‘Henry VI’, by Omidaze

Wales Millennium Centre, Cardiff; 10th February 2016

Sioned Jones as Richard Plantagenet, Duke of York in ‘Henry VI’ at Wales Millennium Centre IMAGE: Kirsten McTernan

This stunning production of Shakespeare’s three Henry VI plays, merged into one rich adaptation, brings the terror of civil war to the industrial void space of the Wales Millennium Centre through a veil of chilling beauty. Omidaze Productions presented an all-female Richard III here last year, and now return with the prequel. We see the women on stage like ghosts of all the wars that have been and will be, the innocent victims who suffer because of the actions of others, whilst today they also play the parts that tell of England’s own bloody War of the Roses.

Hannah O’Leary as King Henry VI for Omidaze Productions and Wales Millennium Centre IMAGE: Kirsten McTernan

King Henry himself is Hannah O’Leary, that rare gift of a professional aerialist who is also a classically trained actor (full disclosure: we were in the same graduating class from drama school). Her shroud-like drapes of silk, adrift throughout the promenade space of steel and foiled air-conditioning pipes, are used to show Henry VI as a distracted and playful child-king, later engaged more with the business of heaven and spiritual contemplation than with the earthly quarrels and jealousies of those who plot beneath him.

Circus direction is from Paul Evans, who has a history of practical research into the use of voice within aerial work (which Hannah has also been involved with). Here, the strength needed to speak Shakespearean lines from positions of physical tension is combined with a release method that causes involuntary inflection when required for heightened emotional emphasis. Drops are timed to coincide with parts of speech where psychological impact could naturally cause a break in the voice, meaning the force exerted on the body produces a momentary physical waver in control that reinforces the emotional impact. Henry’s most powerful emotions though, are revealed when forced to ground, out of the comfort of his aerial-induced dislocation from worldly events.

henryVIkirstenmcternan227As these events unfold, we are guided under scaffolding and between white painted concrete pillars. A performer’s wafting arm or blockaded path halts and switches our direction, or a lighting change and fleeing cast entice us to follow. As we float from scene to scene, we’re reminded of our presence by the characters’ insinuating eye-contact – enlisting us, persuading us of their cause as they speak – and by the mirrors cunningly set as part of Gabriella Slade’s design to increase the sense of gathered crowds.

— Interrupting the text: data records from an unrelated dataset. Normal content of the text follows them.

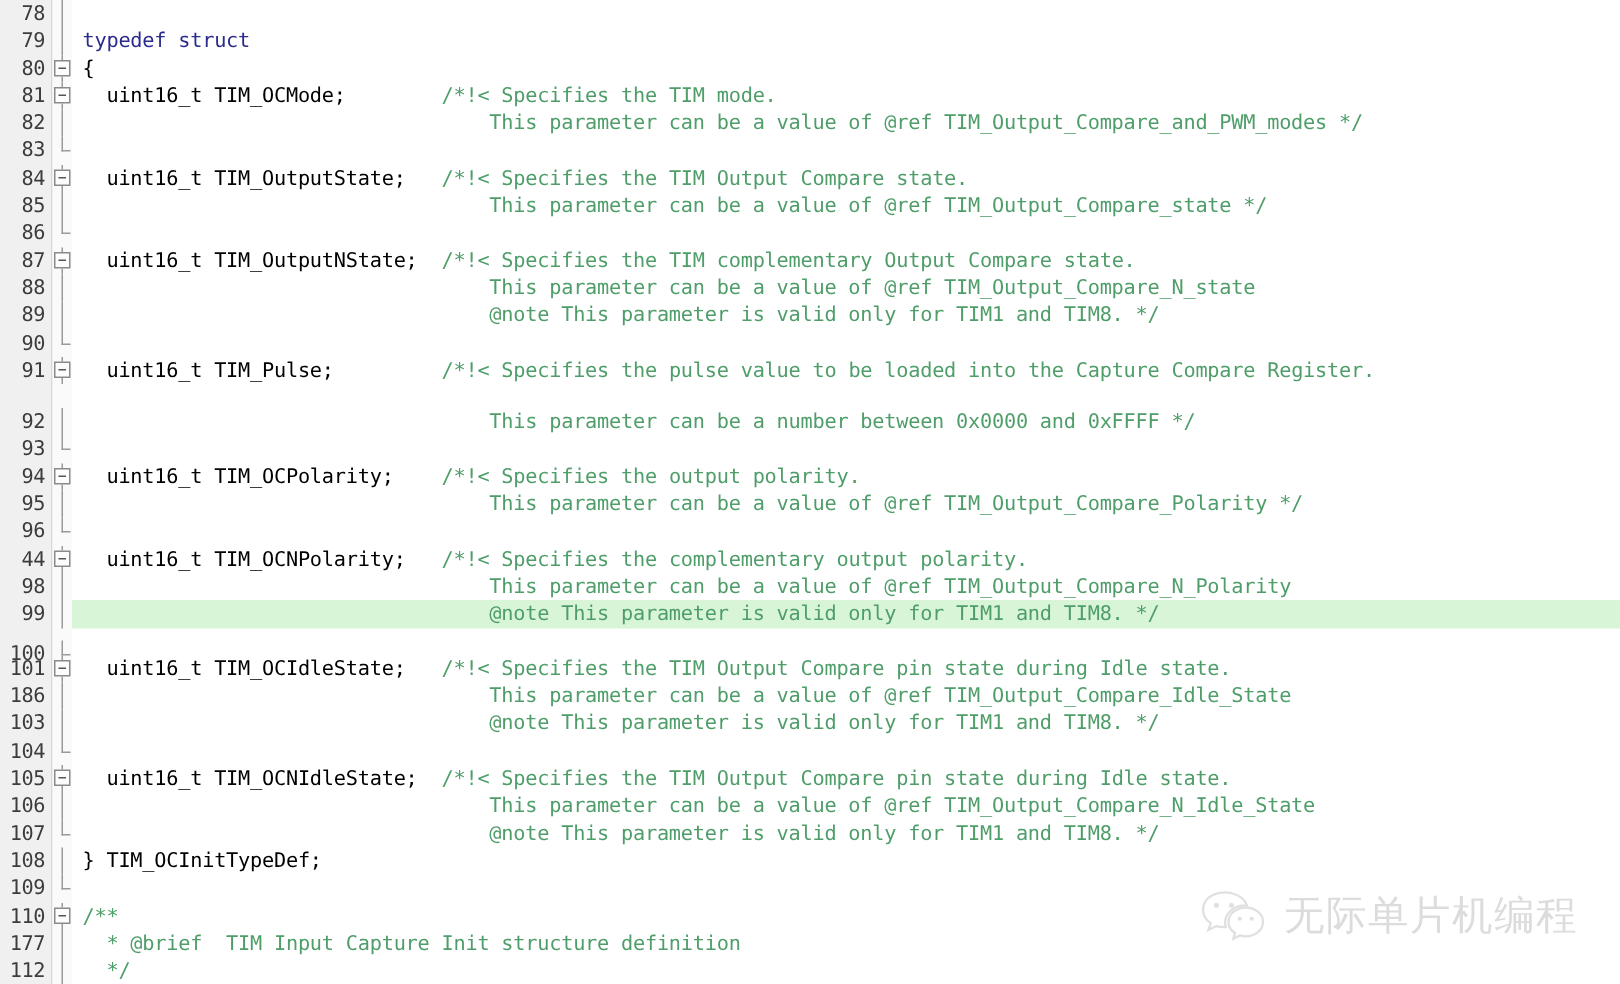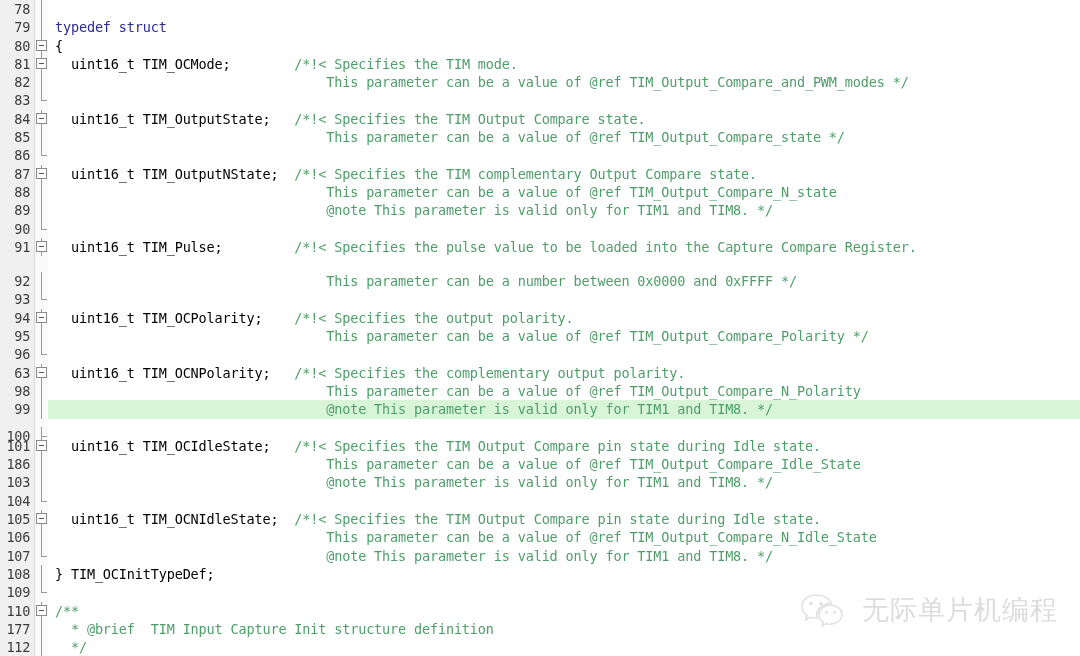--- a/index.html
+++ b/index.html
@@ -148,21 +148,21 @@
   .plain   { color: #000000; }
   .comment { color: #4f9e6a; }
 
   
   .watermark {
     position: absolute;
     left: 800px;
     top: 592px;
     display: flex;
     align-items: center;
-    gap: 16px;
+    gap: 10px;
     opacity: 0.30;
     z-index: 5;
     pointer-events: none;
   }
   .wm-logo { width: 46px; height: 36px; }
   .wm-text {
     font-family: "DejaVu Sans", "Liberation Sans", sans-serif;
     font-size: 27px;
     color: #8d8d8d;
     letter-spacing: 1px;
@@ -190,21 +190,21 @@
       <div class="line" style="top: 0px;"><span class="lnum">87</span><span class="foldcol"><span class="fold-line"></span><span class="fold-box"></span></span><span class="code"><span class="plain">  uint16_t TIM_OutputNState;  </span><span class="comment">/*!&lt; Specifies the TIM complementary Output Compare state.</span></span></div>
       <div class="line" style="top: 0px;"><span class="lnum">88</span><span class="foldcol"><span class="fold-line"></span></span><span class="code"><span class="comment">                                  This parameter can be a value of @ref TIM_Output_Compare_N_state</span></span></div>
       <div class="line" style="top: 0px;"><span class="lnum">89</span><span class="foldcol"><span class="fold-line"></span></span><span class="code"><span class="comment">                                  @note This parameter is valid only for TIM1 and TIM8. */</span></span></div>
       <div class="line" style="top: 0px; padding-left: 32px;"><span class="lnum">90</span><span class="foldcol"><span class="fold-end"></span></span><span class="code"></span></div>
       <div class="line" style="top: 0px;"><span class="lnum">91</span><span class="foldcol"><span class="fold-line"></span><span class="fold-box"></span></span><span class="code"><span class="plain">  uint16_t TIM_Pulse;         </span><span class="comment">/*!&lt; Specifies the pulse value to be loaded into the Capture Compare Register.</span></span></div>
       <div class="line" style="top: 0px; margin-top: 16px;"><span class="lnum">92</span><span class="foldcol"><span class="fold-line"></span></span><span class="code"><span class="comment">                                  This parameter can be a number between 0x0000 and 0xFFFF */</span></span></div>
       <div class="line" style="top: 0px;"><span class="lnum">93</span><span class="foldcol"><span class="fold-end"></span></span><span class="code"></span></div>
       <div class="line" style="top: 0px;"><span class="lnum">94</span><span class="foldcol"><span class="fold-line"></span><span class="fold-box"></span></span><span class="code"><span class="plain">  uint16_t TIM_OCPolarity;    </span><span class="comment">/*!&lt; Specifies the output polarity.</span></span></div>
       <div class="line" style="top: 0px;"><span class="lnum">95</span><span class="foldcol"><span class="fold-line"></span></span><span class="code"><span class="comment">                                  This parameter can be a value of @ref TIM_Output_Compare_Polarity */</span></span></div>
       <div class="line" style="top: 0px;"><span class="lnum">96</span><span class="foldcol"><span class="fold-end"></span></span><span class="code"></span></div>
-      <div class="line" style="top: 0px;"><span class="lnum">63</span><span class="foldcol"><span class="fold-line"></span><span class="fold-box"></span></span><span class="code"><span class="plain">  uint16_t TIM_OCNPolarity;   </span><span class="comment">/*!&lt; Specifies the complementary output polarity.</span></span></div>
+      <div class="line" style="top: 0px;"><span class="lnum">44</span><span class="foldcol"><span class="fold-line"></span><span class="fold-box"></span></span><span class="code"><span class="plain">  uint16_t TIM_OCNPolarity;   </span><span class="comment">/*!&lt; Specifies the complementary output polarity.</span></span></div>
       <div class="line" style="top: 0px;"><span class="lnum">98</span><span class="foldcol"><span class="fold-line"></span></span><span class="code"><span class="comment">                                  This parameter can be a value of @ref TIM_Output_Compare_N_Polarity</span></span></div>
       <div class="line hl" style="top: 0px;"><div class="hl-bar"></div><span class="lnum">99</span><span class="foldcol"><span class="fold-line"></span></span><span class="code"><span class="comment">                                  @note This parameter is valid only for TIM1 and TIM8. */</span></span></div>
       <div class="line" style="top: 8px; text-decoration: underline;"><span class="lnum">100</span><span class="foldcol"><span class="fold-end"></span></span><span class="code"></span></div>
       <div class="line" style="top: 0px;"><span class="lnum">101</span><span class="foldcol"><span class="fold-line"></span><span class="fold-box"></span></span><span class="code"><span class="plain">  uint16_t TIM_OCIdleState;   </span><span class="comment">/*!&lt; Specifies the TIM Output Compare pin state during Idle state.</span></span></div>
       <div class="line" style="top: 0px;"><span class="lnum">186</span><span class="foldcol"><span class="fold-line"></span></span><span class="code"><span class="comment">                                  This parameter can be a value of @ref TIM_Output_Compare_Idle_State</span></span></div>
       <div class="line" style="top: 0px;"><span class="lnum">103</span><span class="foldcol"><span class="fold-line"></span></span><span class="code"><span class="comment">                                  @note This parameter is valid only for TIM1 and TIM8. */</span></span></div>
       <div class="line" style="top: 0px;"><span class="lnum">104</span><span class="foldcol"><span class="fold-end"></span></span><span class="code"></span></div>
       <div class="line" style="top: 0px;"><span class="lnum">105</span><span class="foldcol"><span class="fold-line"></span><span class="fold-box"></span></span><span class="code"><span class="plain">  uint16_t TIM_OCNIdleState;  </span><span class="comment">/*!&lt; Specifies the TIM Output Compare pin state during Idle state.</span></span></div>
       <div class="line" style="top: 0px;"><span class="lnum">106</span><span class="foldcol"><span class="fold-line"></span></span><span class="code"><span class="comment">                                  This parameter can be a value of @ref TIM_Output_Compare_N_Idle_State</span></span></div>
       <div class="line" style="top: 0px;"><span class="lnum">107</span><span class="foldcol"><span class="fold-end"></span></span><span class="code"><span class="comment">                                  @note This parameter is valid only for TIM1 and TIM8. */</span></span></div>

IMG_8142Along the corridors and up the narrow maintenance stairs that lead us to the 8th storey roof cavity the spectral figures haunt, is further evidence of Slade’s hand. Timelines, marking Shakespeare’s history, that of the English kings, and events leading to and from the 15th Century war are hand-scrawled on masking tape or the whitewashed walls, reminding us before we even enter the space of the layers and layers of repeated war-hunger in human history. The pale costumes too are layered on and off of a universal grey under-uniform, to mark the ever flowing rota of jealous, greedy, corrupt or betrayed men portrayed by the ground-based ensemble of seven women.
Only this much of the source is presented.